Sejauh ini Ia menilai, bahwa item-item lain yang termasuk pajak hiburan seperti bioskop, refleksi, gym, konser dan lainnya juga perlu penyesuaian.
Sebelumnya, revisi Perda 6/2010 juga sudah dibahas dalam rapat paripurna, Selasa (2/11) pekan lalu.
Kala itu, Sekretaris Daerah (Sekda) Pemkot Balikpapan Sayid MN Fadly menanggapi perubahan pada beleid itu sebagai upaya meningkatkan kepatuhan dan transparansi wajib pajak daerah dalam melakukan pelaporan pajak hiburan kepada pemerintah.
Penurunan tarif pajak hiburan, kata dia, hendaknya diarahkan kepada objek pajak hiburan seperti pagelaran kesenian, musik, tari, busana, pameran dan pertandingan olahraga agar sejalan dengan upaya dalam mendukung dan membanguan perekonomian serta meningkatkan kecintaan masyarakat terhadap seni dan budaya serta tetap menjaga kearifan lokal.
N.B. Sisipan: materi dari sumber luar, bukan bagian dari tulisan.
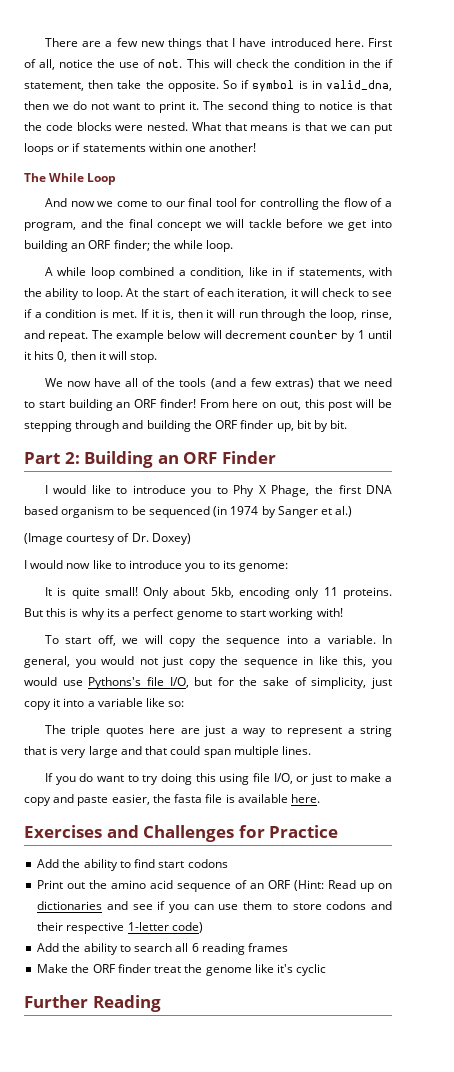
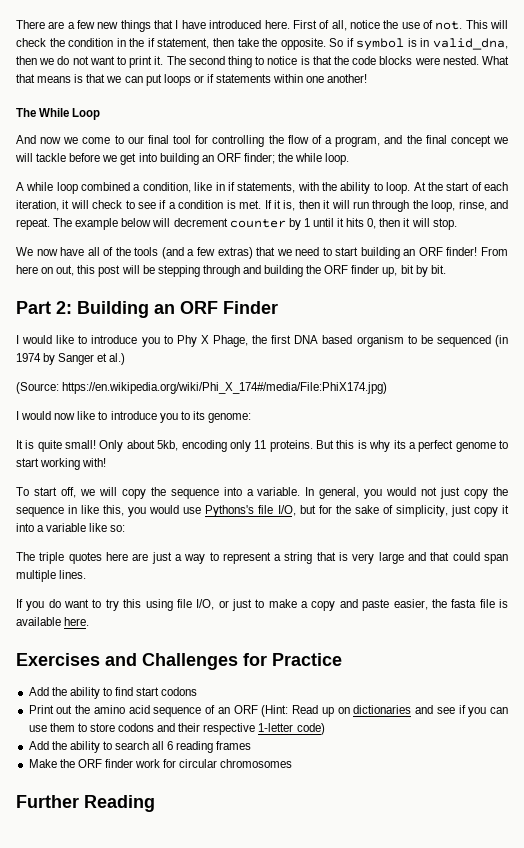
[24,533,191,545] (Image courtesy of Dr. Doxey) -> [16,382,388,394] (Source: https://en.wikipedia.org/wiki/Phi_X_174#/media/File:PhiX174.jpg)
[160,773,192,785] doing -> (119, 605) none
[154,964,327,976] treat the genome like it's cyclic -> [135,759,293,768] work for circular chromosomes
“Selain itu juga dengan tidak menurunkan tarif pajak hiburan secara khusus untuk diskotik dan klab malam, sejalan dengan visi Balikpapan yaitu mewujudkan Balikpapan sebagai kota terkemuka yang nyaman dihuni, modern dan sejahtera dalam bingkai madinatul iman,” urainya. RYN/AVA
Angin Segar Bisnis Hiburan
PENGUSAHA bisnis hiburan yang dikenal dengan nama DJ Yuudhe, yakni pemilik RPM Kafe, salah satu tempat nongkrong paling asyik di Kota Minyak, menyebut perubahan angka maksimal pajak hiburan menjadi angin segar bagi investasi dunia hiburan.
"Kalau untuk pajak hiburan dari 60 persen menjadi 40 itu setahu saya untuk THM kelas klab atau pub. Kalau untuk kafe seperti kami belum tahu, ya. Yang jelas ini bagus bagi iklim investasi," ujarnya, dihubungi, Rabu (10/11).
Menurutnya perubahan pada nilai pajak punya andil besar terhadap perkembangan bisnis hiburan di Kota Beriman. Dia memastikan hal tersebut akan mendongkrak kesempatan bagi para investor untuk melirik Balikpapan sebagai salah satu kota penyangga Ibu Kota Negara (IKN).
"Ini juga akan membuka banyak peluang kerja buat anak lokal di Balikpapan," terangnya.
Berdasarkan pengamatannya, para investor perlu berpikir tiga kali untuk menempatkan modalnya di Balikpapan, dikarenakan pajak hiburan yang tertinggi di Indonesia, selain di Kota Palembang.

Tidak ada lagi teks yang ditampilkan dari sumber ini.